2.17: No Filter Is Predictive: What Traders Misunderstand About Smoothing
Every linear filter is y(t)=Σ b_k x(t−k)−Σ a_k y(t−k). H(z) has only negative powers, no z⁺¹. Filters summarize the past; they don't extrapolate. SMA(50) on next-day return: R²≈0.0002.
The screen shows SPX with two lines drawn through it: a 20-day SMA and a 50-day SMA. The fast line just crossed above the slow line. The trader's framework names the event "a buy signal" and reads it as a forecast of the next move.
The event is not a forecast. It is an accounting identity. The 20-day average of the last 20 closes is now above the 50-day average of the last 50 closes. The statement is entirely about the past 50 bars. The next bar does not appear in either calculation. The crossover at time t is fully determined by data through t−1, with no t+1 dependence anywhere.

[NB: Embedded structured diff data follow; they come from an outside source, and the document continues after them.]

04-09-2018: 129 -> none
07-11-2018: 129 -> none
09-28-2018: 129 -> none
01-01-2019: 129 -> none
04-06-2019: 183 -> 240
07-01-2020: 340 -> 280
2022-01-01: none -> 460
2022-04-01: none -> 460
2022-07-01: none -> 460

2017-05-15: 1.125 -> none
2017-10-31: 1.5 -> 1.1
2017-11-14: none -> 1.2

The core thesis of filter theory: no filter is predictive. Every linear filter, every recursive filter, every multi-stage cascade has an output that is a function of past inputs and nothing else. The output is deterministic given the inputs. The future cannot enter the formula because the future has not happened.

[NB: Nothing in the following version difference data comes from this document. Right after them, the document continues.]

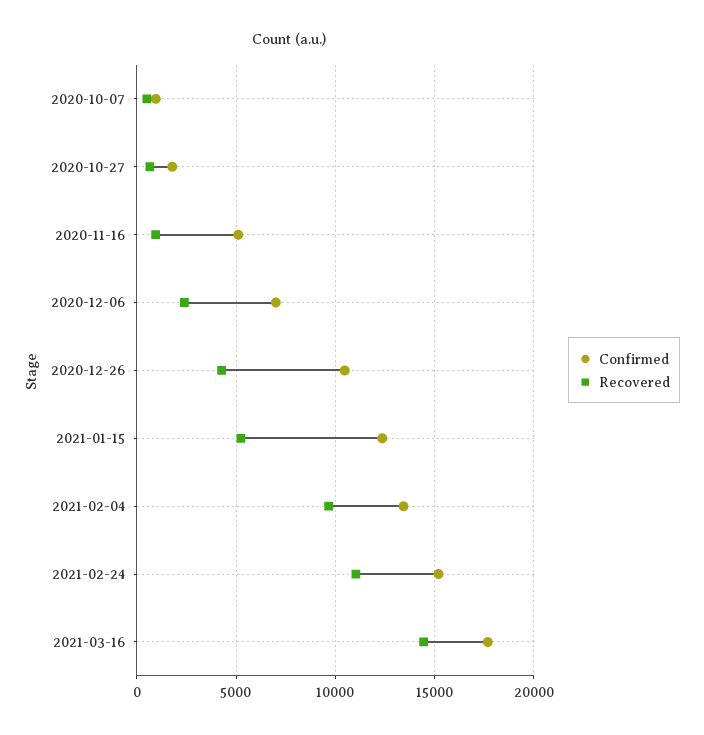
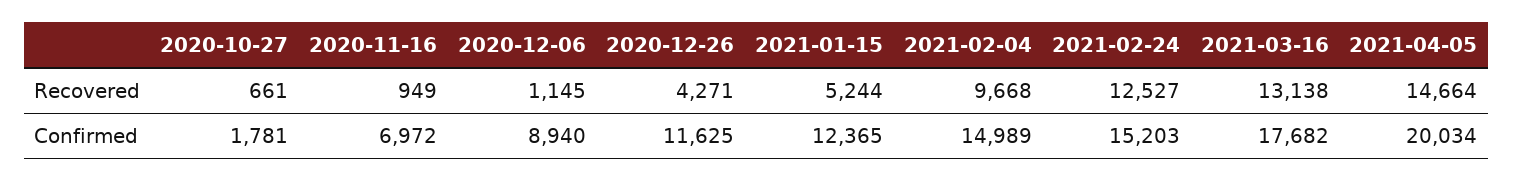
Confirmed, 2020-10-07: 1000 -> none
Recovered, 2020-10-07: 500 -> none
Confirmed, 2020-11-16: 5000 -> 6972
Confirmed, 2020-12-06: 7000 -> 8940
Recovered, 2020-12-06: 2500 -> 1145
Confirmed, 2020-12-26: 10500 -> 11625
Confirmed, 2021-02-04: 13500 -> 14989
Recovered, 2021-02-24: 11000 -> 12527
Recovered, 2021-03-16: 14500 -> 13138
Recovered, 2021-04-05: none -> 14664
Confirmed, 2021-04-05: none -> 20034

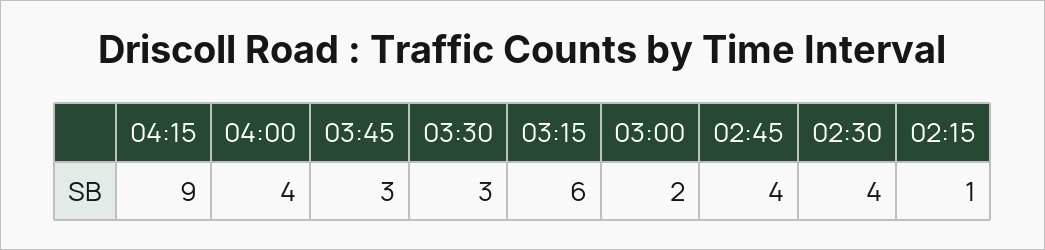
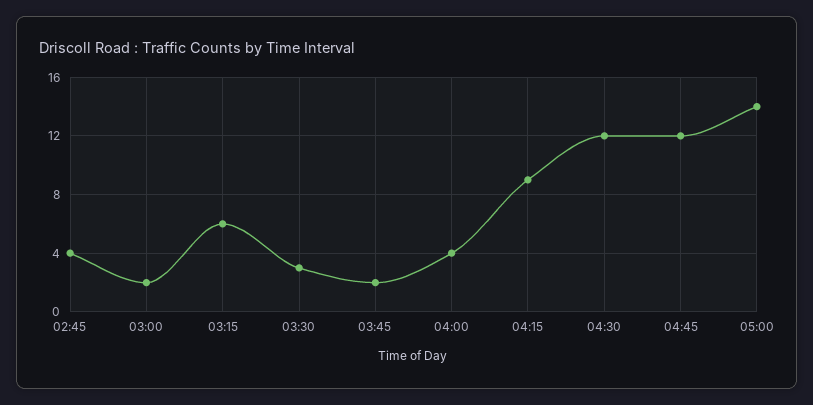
03:45: 3 -> 2
02:30: 4 -> none
02:15: 1 -> none
04:30: none -> 12
04:45: none -> 12
05:00: none -> 14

This article opens the filter-theory track in this pillar. The statistical track that closed with the article "Feature Engineering Before Machine Learning" treated indicators as statistical objects: distributions, transforms, entropy. The filter-theory track treats them as filter outputs: transfer functions, frequency responses, lag, gain. The two tracks ask different questions about the same primitives. This article makes the first question concrete: what does a filter actually do, and what does it not do?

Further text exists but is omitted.